The goal of this project is to leverage IoT sensors to allow industrial companies the identification of malfunctioning assets by detecting usage anomalies in real time and enable predictive maintenance by detecting global usage anomalies in 24 hours window.
To simulate an Industrial IoT environement. A kafka producer is streaming temperature recordings of 90 sensors at a rate of 27000 events/sec. the generated data follows a normal distribution for the assets functioning properly, and a combined normal, exponential distribution as noise for the malfunctioning assets.
Streaming: real-time sensor observations are streamed by Kafka into Spark Streaming, which handles two tasks:
1.Detect anomalies in each sensor every 5 seconds using an offline High-low pass filter algorithm and write the results to anomaly_window_tbl in Timescale.
2.Preprocess & downsample generated data and writes to downsampled_table in Timescale.
Batch: downsampled data is then ingested every 24 hours using Airflow from Timescale to Spark, where global anomlies are detected using a python implementation of Twitter hybrid Seasonal ESD, and results are saved back to Timescale in global_anomalies_table
Pegasus is a tool that allows you to quickly deploy a number of distributed technologies.
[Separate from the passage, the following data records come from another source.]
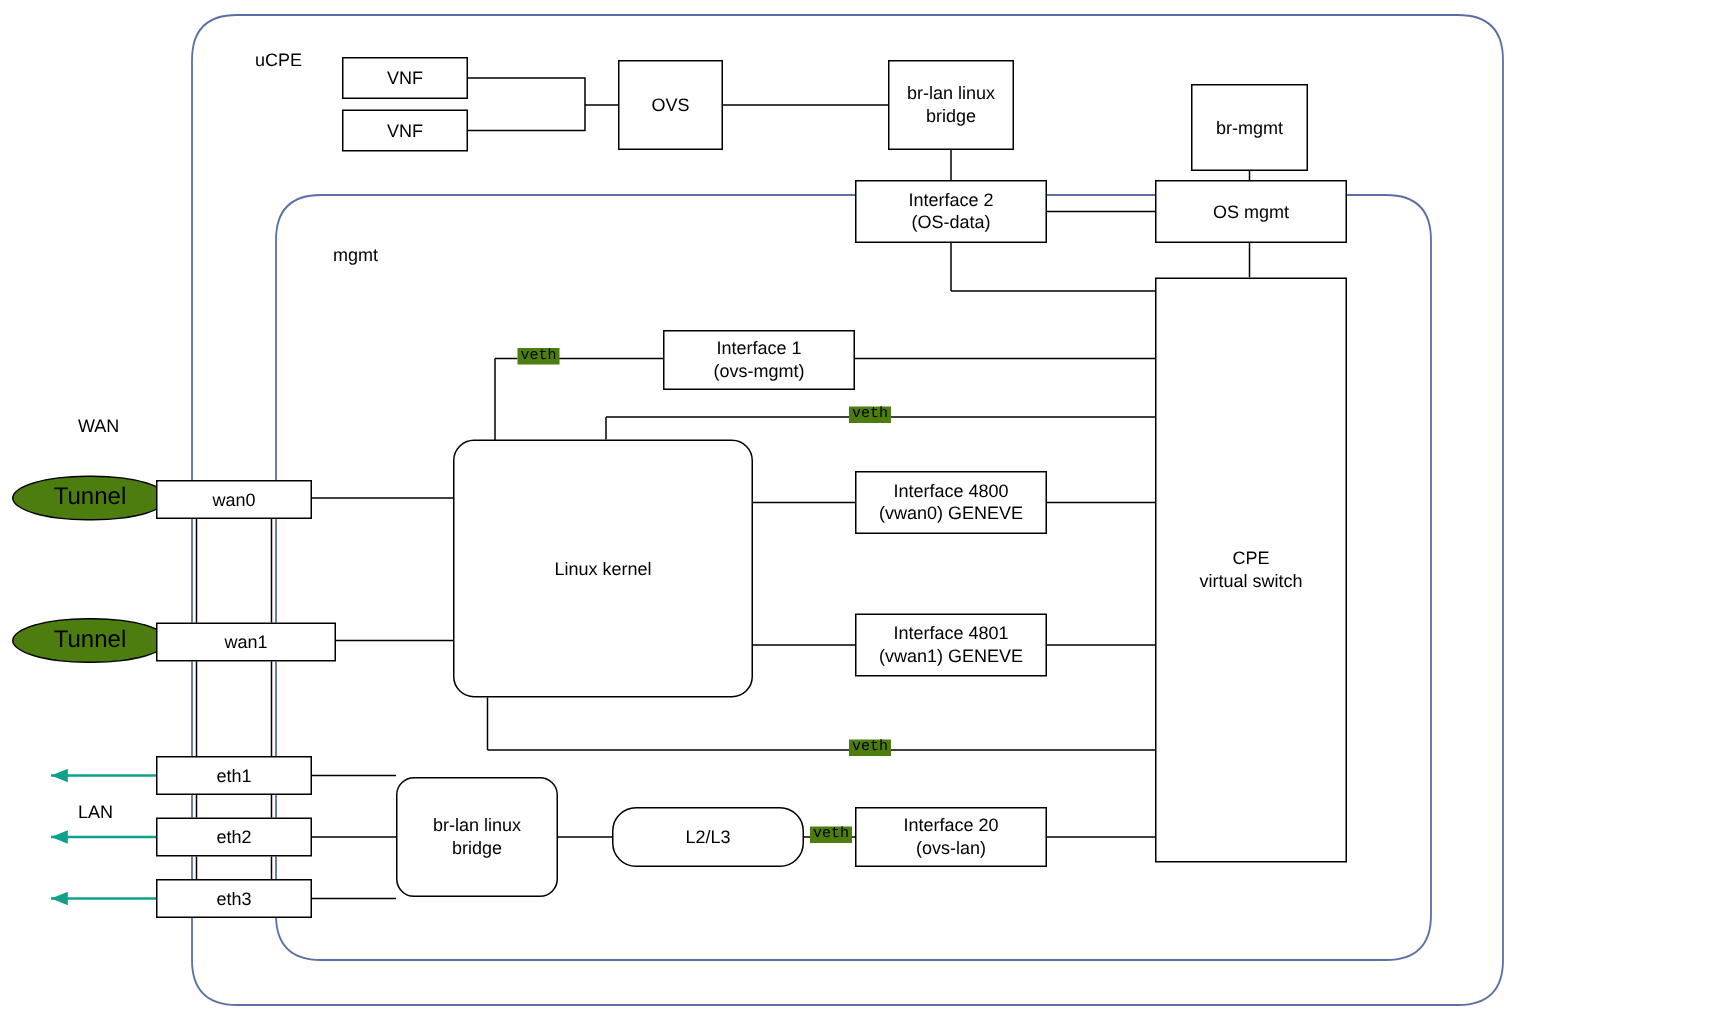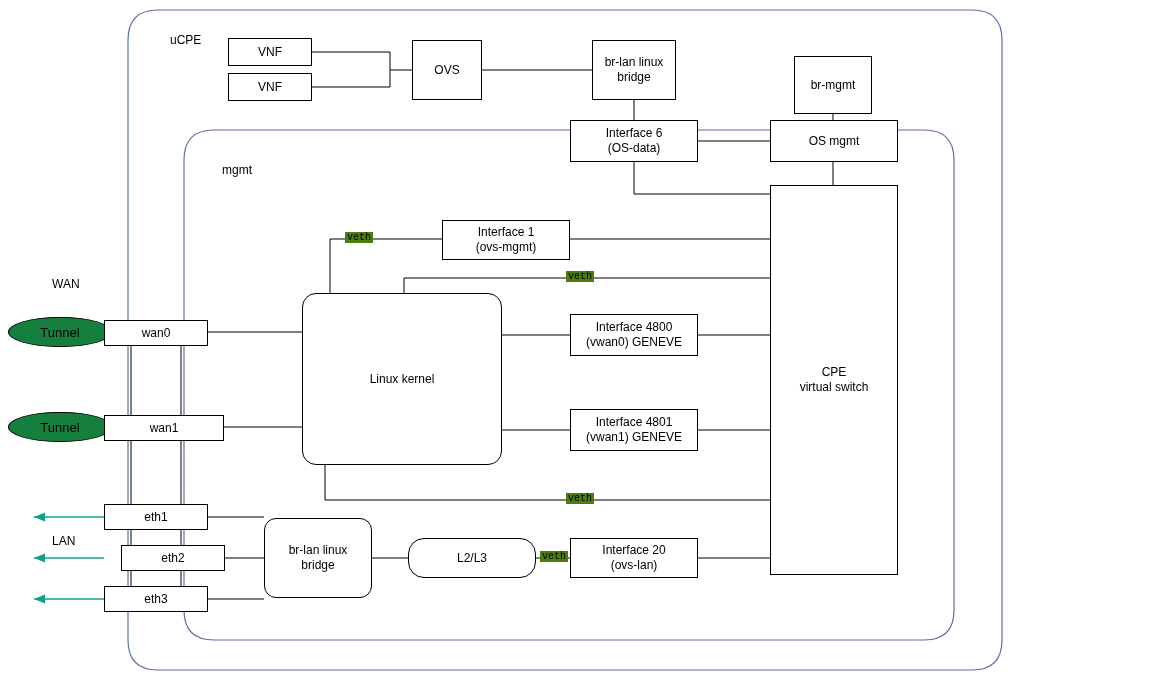--- a/index.html
+++ b/index.html
@@ -36,26 +36,26 @@
     font-size: 12px;
     color: #000000;
     line-height: 1.25;
     white-space: pre-line;
     z-index: 3;
   }
   .tunnel {
     position: absolute;
     box-sizing: border-box;
     border: 1px solid #000000;
-    background: #15803d;
+    background: #4d7c0f;
     border-radius: 50px / 50%;
     display: flex;
     align-items: center;
     justify-content: center;
-    font-size: 13px;
+    font-size: 16px;
     color: #000000;
     z-index: 2;
   }
   .zone-label {
     position: absolute;
     font-size: 12px;
     color: #000000;
     z-index: 4;
   }
   .side-label {
@@ -162,36 +162,36 @@
 
   <div class="tunnel" style="left:8px; top:317px; width:104px; height:30px;">Tunnel</div>
   <div class="tunnel" style="left:8px; top:412px; width:104px; height:30px;">Tunnel</div>
 
   <div class="node" style="left:228px; top:38px; width:84px; height:28px;">VNF</div>
   <div class="node" style="left:228px; top:73px; width:84px; height:28px;">VNF</div>
   <div class="node" style="left:412px; top:40px; width:70px; height:60px;">OVS</div>
   <div class="node" style="left:592px; top:40px; width:84px; height:60px;">br-lan linux
 bridge</div>
   <div class="node" style="left:794px; top:40px; width:78px; height:58px;margin-top:16px;">br-mgmt</div>
-  <div class="node" style="left:570px; top:120px; width:128px; height:42px;">Interface 6
+  <div class="node" style="left:570px; top:120px; width:128px; height:42px;">Interface 2
 (OS-data)</div>
   <div class="node" style="left:770px; top:120px; width:128px; height:42px;">OS mgmt</div>
   <div class="node" style="left:442px; top:220px; width:128px; height:40px;">Interface 1
 (ovs-mgmt)</div>
   <div class="node" style="left:770px; top:185px; width:128px; height:390px;">CPE
 virtual switch</div>
   <div class="node" style="left:104px; top:320px; width:104px; height:26px;">wan0</div>
   <div class="node" style="left:104px; top:415px; width:120px; height:26px;">wan1</div>
   <div class="node" style="left:302px; top:293px; width:200px; height:172px; border-radius:14px;">Linux kernel</div>
   <div class="node" style="left:570px; top:314px; width:128px; height:42px;">Interface 4800
 (vwan0) GENEVE</div>
   <div class="node" style="left:570px; top:409px; width:128px; height:42px;">Interface 4801
 (vwan1) GENEVE</div>
   <div class="node" style="left:104px; top:504px; width:104px; height:26px;">eth1</div>
-  <div class="node" style="left:104px; top:545px; width:104px; height:26px;margin-left:17px;">eth2</div>
+  <div class="node" style="left:104px; top:545px; width:104px; height:26px;">eth2</div>
   <div class="node" style="left:104px; top:586px; width:104px; height:26px;">eth3</div>
   <div class="node" style="left:264px; top:518px; width:108px; height:80px; border-radius:12px;">br-lan linux
 bridge</div>
   <div class="node" style="left:408px; top:538px; width:128px; height:40px;border-radius:16px;">L2/L3</div>
   <div class="node" style="left:570px; top:538px; width:128px; height:40px;">Interface 20
 (ovs-lan)</div>
 
   <div class="edge-label" style="left:345px; top:232px;">veth</div>
   <div class="edge-label" style="left:566px; top:271px;">veth</div>
   <div class="edge-label" style="left:566px; top:493px;">veth</div>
Install and configure AWS CLI and Pegasus on your local machine, and clone this repository using
git clone https://github.com/YacineBenzerga/IoT-real-time-anomaly-detection
.
- (4 nodes) Spark-Cluster, instance type: m4.large
- (3 nodes) Kafka-Cluster , instance type: m4.large
- (1 node) PostgreSQL(Timescale) , instance type: m4.large
- (1 node) Dash , instance type: t2.micro
-Follow the instructions in docs/pegasus.txt
to create required clusters, install and start technologies
Required technologies per cluster -(Spark): aws, hadoop, spark -(Kafka): aws, zookeeper, kafka
-Install Postgres with Timescale extension using this link then follow instructions in docs/postgres.txt
-Airflow scheduler can be installed on the master node of Spark-Cluster.Follow the instructions in docs/airflow.txt
to install and launch the Airflow server.
Log into EC2 instances containing the master nodes of spark-cluster and kafka-cluster using
the command peg ssh cluster-name 1
Runpeg ssh kafka-cluster 1
-Create a kafka topic with 9 partitions and a replication factor of 2 using the following command:
/usr/local/kafka/bin/kafka-topics.sh --create --zookeeper localhost:2181 --replication-factor 2 --partitions 9 --topic temp_topic
-Download spark-streaming-kafka-0-8_2.11:2.2.0 and postgresql-42.2.2.jar files to your spark-cluster master node
-The batch processing job in Spark depends on numpy, pandas and stldecompose libraries that have to be shared accross Spark workers.
-Run /bash_scripts/dist_spark_dependancies.sh
to get the required (mypkg.zip) file that will be included in the spark-submit command
-Message streaming
peg ssh kafka-cluster 1
./bash_scripts/kafka_run.sh
-Message processing
peg ssh spark-cluster 1
./bash_scripts/spark_streaming_run.sh
Airflow scheduler is installed on the master node of Spark-cluster:
peg ssh spark-cluster 1
airflow/schedule.sh
peg ssh dash 1
nohup python ./frontend/app.py